[Revision tracking records]

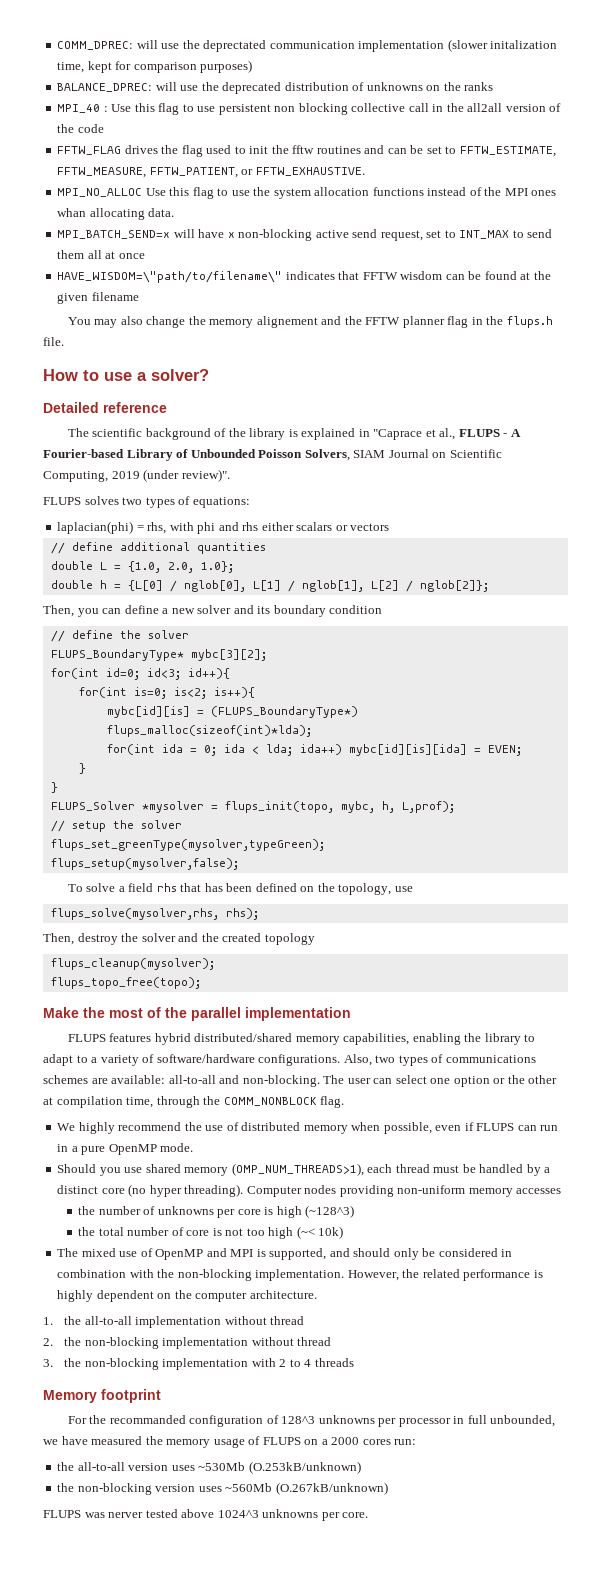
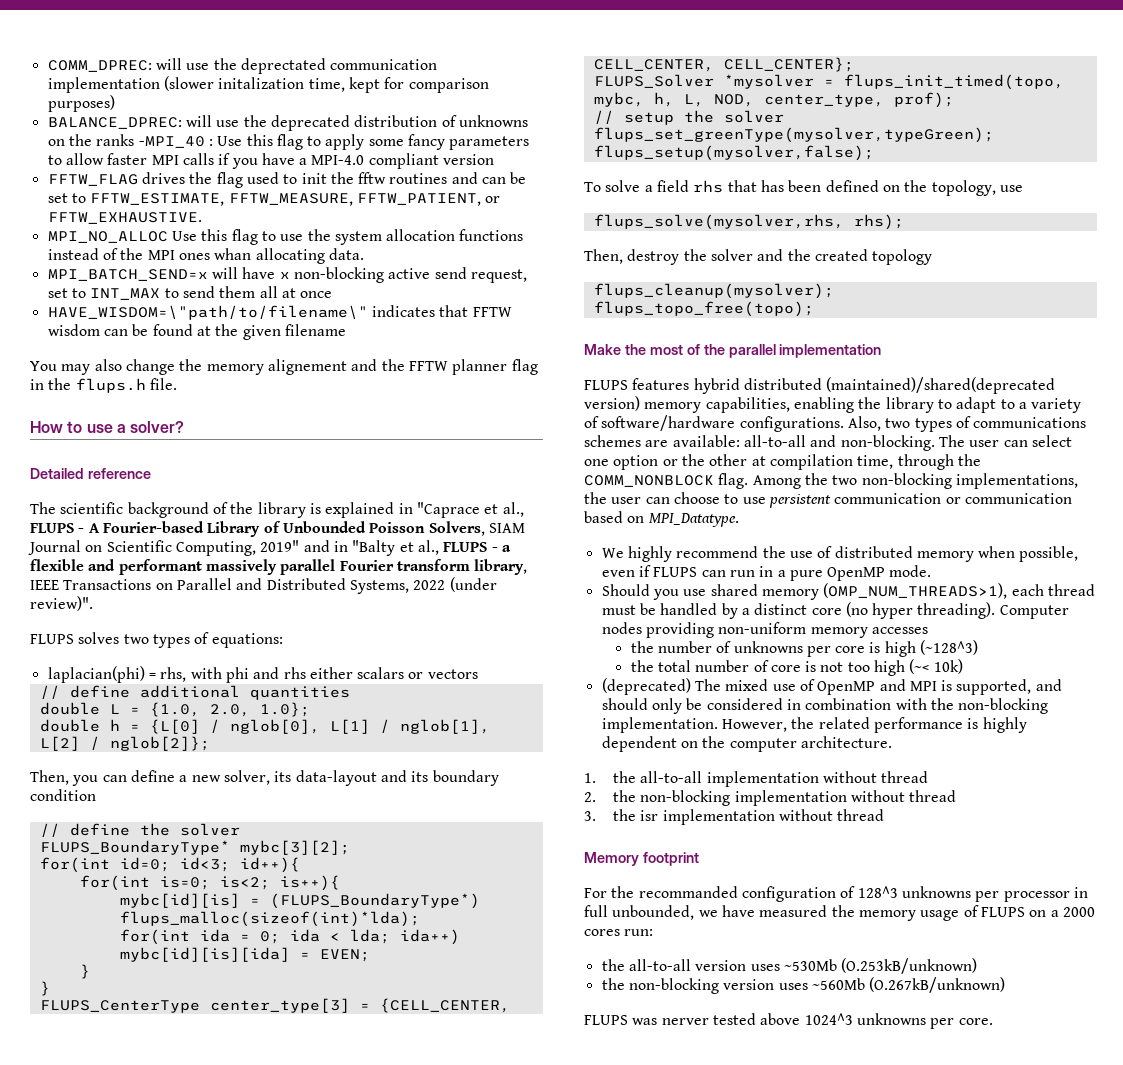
- BALANCE_DPREC: will use the deprecated distribution of unknowns on the ranks
- MPI_40 : Use this flag to use persistent non blocking collective call in the all2all version of the code
+ BALANCE_DPREC: will use the deprecated distribution of unknowns on the ranks -MPI_40 : Use this flag to apply some fancy parameters to allow faster MPI calls if you have a MPI-4.0 compliant version
- The scientific background of the library is explained in "Caprace et al., FLUPS - A Fourier-based Library of Unbounded Poisson Solvers, SIAM Journal on Scientific Computing, 2019 (under review)".
+ The scientific background of the library is explained in "Caprace et al., FLUPS - A Fourier-based Library of Unbounded Poisson Solvers, SIAM Journal on Scientific Computing, 2019" and in "Balty et al., FLUPS - a flexible and performant massively parallel Fourier transform library, IEEE Transactions on Parallel and Distributed Systems, 2022 (under review)".
- Then, you can define a new solver and its boundary condition
+ Then, you can define a new solver, its data-layout and its boundary condition
+ FLUPS_CenterType center_type[3] = {CELL_CENTER, CELL_CENTER, CELL_CENTER};
- FLUPS_Solver *mysolver = flups_init(topo, mybc, h, L,prof);
+ FLUPS_Solver *mysolver = flups_init_timed(topo, mybc, h, L, NOD, center_type, prof);
- FLUPS features hybrid distributed/shared memory capabilities, enabling the library to adapt to a variety of software/hardware configurations.
+ FLUPS features hybrid distributed (maintained)/shared(deprecated version) memory capabilities, enabling the library to adapt to a variety of software/hardware configurations.
+ Among the two non-blocking implementations, the user can choose to use persistent communication or communication based on MPI_Datatype.
- The mixed use of OpenMP and MPI is supported, and should only be considered in combination with the non-blocking implementation.
+ (deprecated) The mixed use of OpenMP and MPI is supported, and should only be considered in combination with the non-blocking implementation.
- 3. the non-blocking implementation with 2 to 4 threads
+ 3. the isr implementation without thread

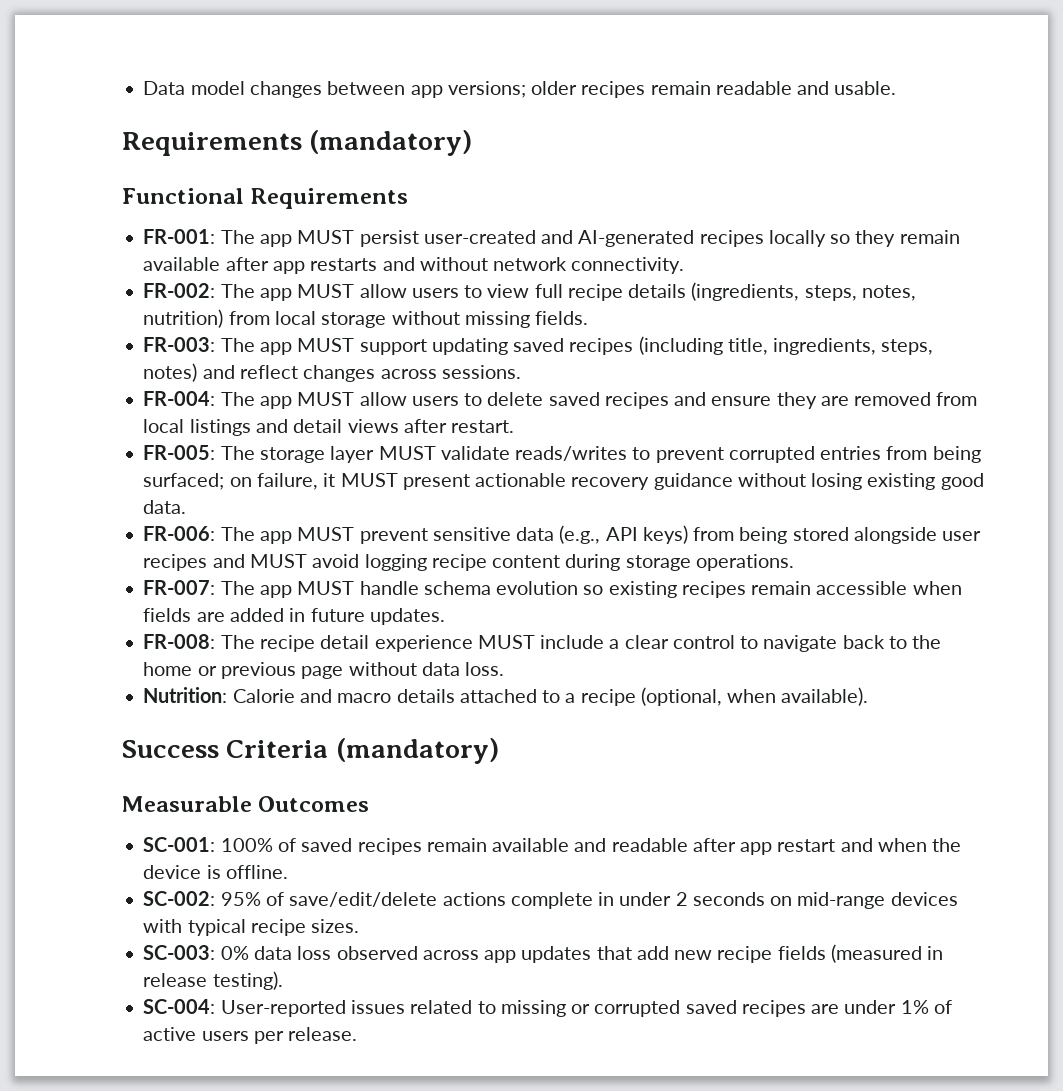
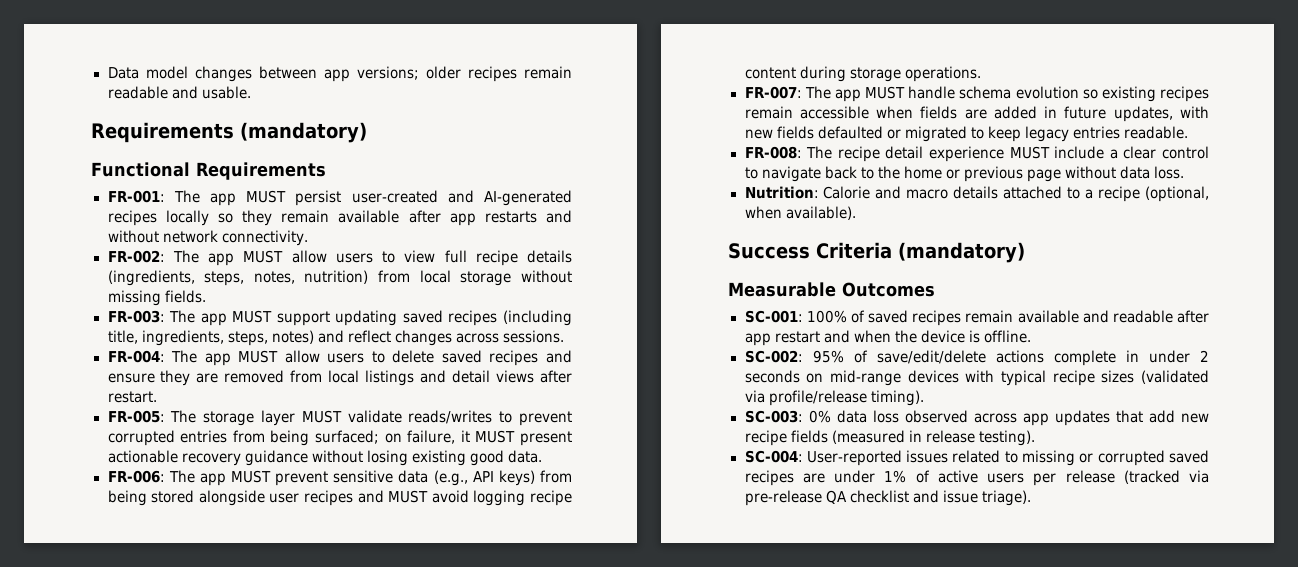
- FR-007: The app MUST handle schema evolution so existing recipes remain accessible when fields are added in future updates.
+ FR-007: The app MUST handle schema evolution so existing recipes remain accessible when fields are added in future updates, with new fields defaulted or migrated to keep legacy entries readable.
- SC-002: 95% of save/edit/delete actions complete in under 2 seconds on mid-range devices with typical recipe sizes.
+ SC-002: 95% of save/edit/delete actions complete in under 2 seconds on mid-range devices with typical recipe sizes (validated via profile/release timing).
- SC-004: User-reported issues related to missing or corrupted saved recipes are under 1% of active users per release.
+ SC-004: User-reported issues related to missing or corrupted saved recipes are under 1% of active users per release (tracked via pre-release QA checklist and issue triage).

▸ **What the task asks**: Among the entries above, count every line containing the string "issues". Your reply must be that number alone.

▸ **Exercise response**: 2